-- Exercise requirements --
Print, from the listing below, the lines starting at the line containing "subtotal: 565.83 -> 752.67" and ending at the line containing "total: 589.39 -> 812.88", exactly as they stand, and print nothing else.

-- Task input --
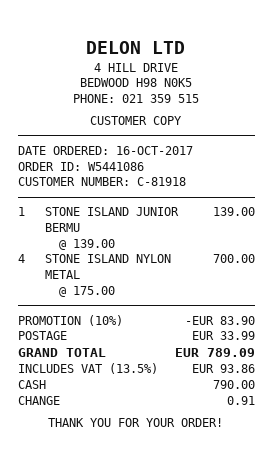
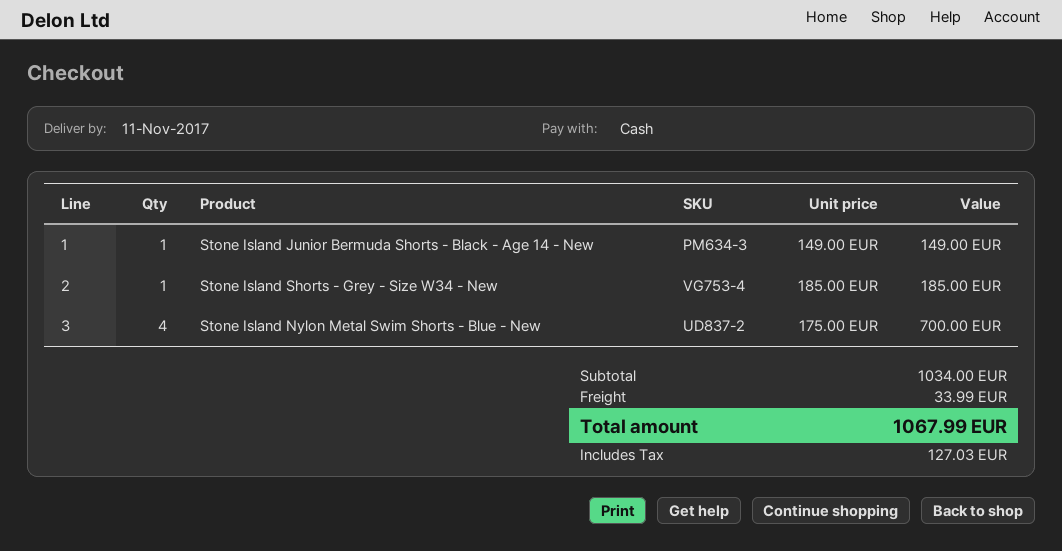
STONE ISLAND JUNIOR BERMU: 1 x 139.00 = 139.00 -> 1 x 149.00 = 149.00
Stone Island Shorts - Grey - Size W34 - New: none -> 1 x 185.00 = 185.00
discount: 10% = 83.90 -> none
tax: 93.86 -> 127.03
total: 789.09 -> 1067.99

...

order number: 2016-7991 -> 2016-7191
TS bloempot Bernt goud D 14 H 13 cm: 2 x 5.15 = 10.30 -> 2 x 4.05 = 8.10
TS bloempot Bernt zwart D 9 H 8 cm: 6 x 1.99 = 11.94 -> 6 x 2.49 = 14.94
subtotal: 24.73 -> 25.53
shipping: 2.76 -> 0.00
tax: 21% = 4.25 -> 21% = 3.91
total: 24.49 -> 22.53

--

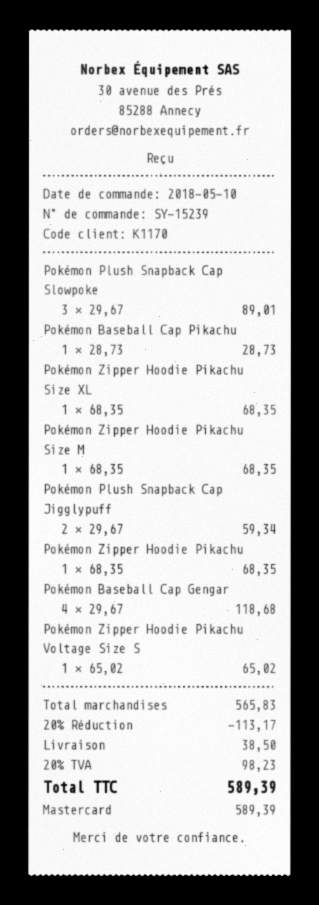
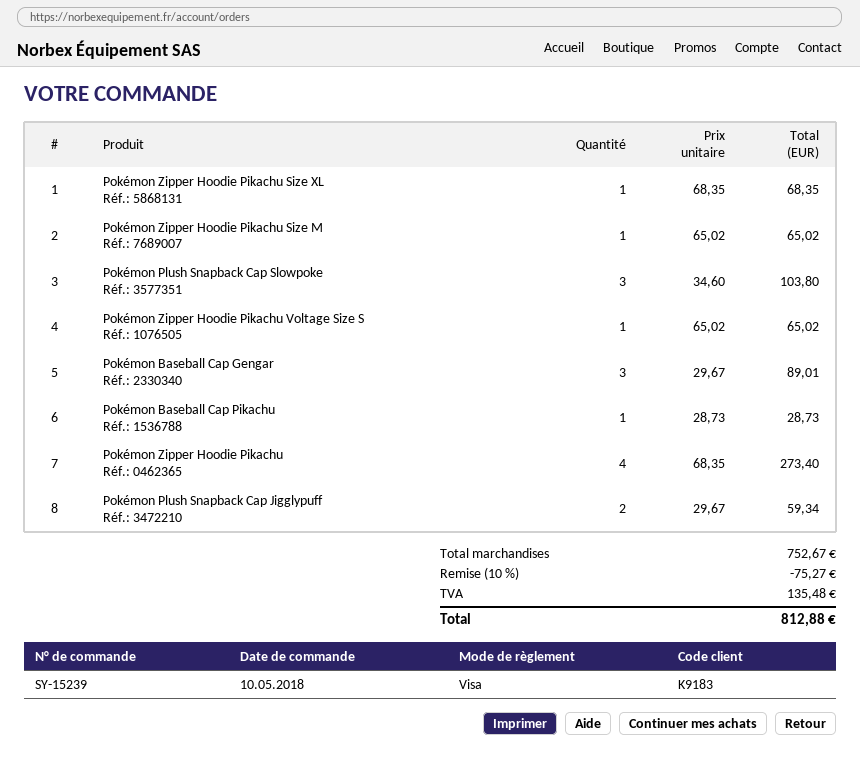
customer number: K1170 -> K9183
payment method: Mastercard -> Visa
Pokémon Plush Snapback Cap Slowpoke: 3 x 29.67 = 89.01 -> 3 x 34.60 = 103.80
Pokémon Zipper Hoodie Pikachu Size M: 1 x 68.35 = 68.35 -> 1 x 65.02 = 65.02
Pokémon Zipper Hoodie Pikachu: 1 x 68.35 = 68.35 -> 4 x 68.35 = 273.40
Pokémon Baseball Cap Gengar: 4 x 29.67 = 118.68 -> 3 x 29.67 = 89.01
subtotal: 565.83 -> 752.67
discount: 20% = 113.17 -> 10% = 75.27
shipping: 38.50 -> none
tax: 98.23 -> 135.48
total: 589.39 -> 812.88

-- Answer to this task --
subtotal: 565.83 -> 752.67
discount: 20% = 113.17 -> 10% = 75.27
shipping: 38.50 -> none
tax: 98.23 -> 135.48
total: 589.39 -> 812.88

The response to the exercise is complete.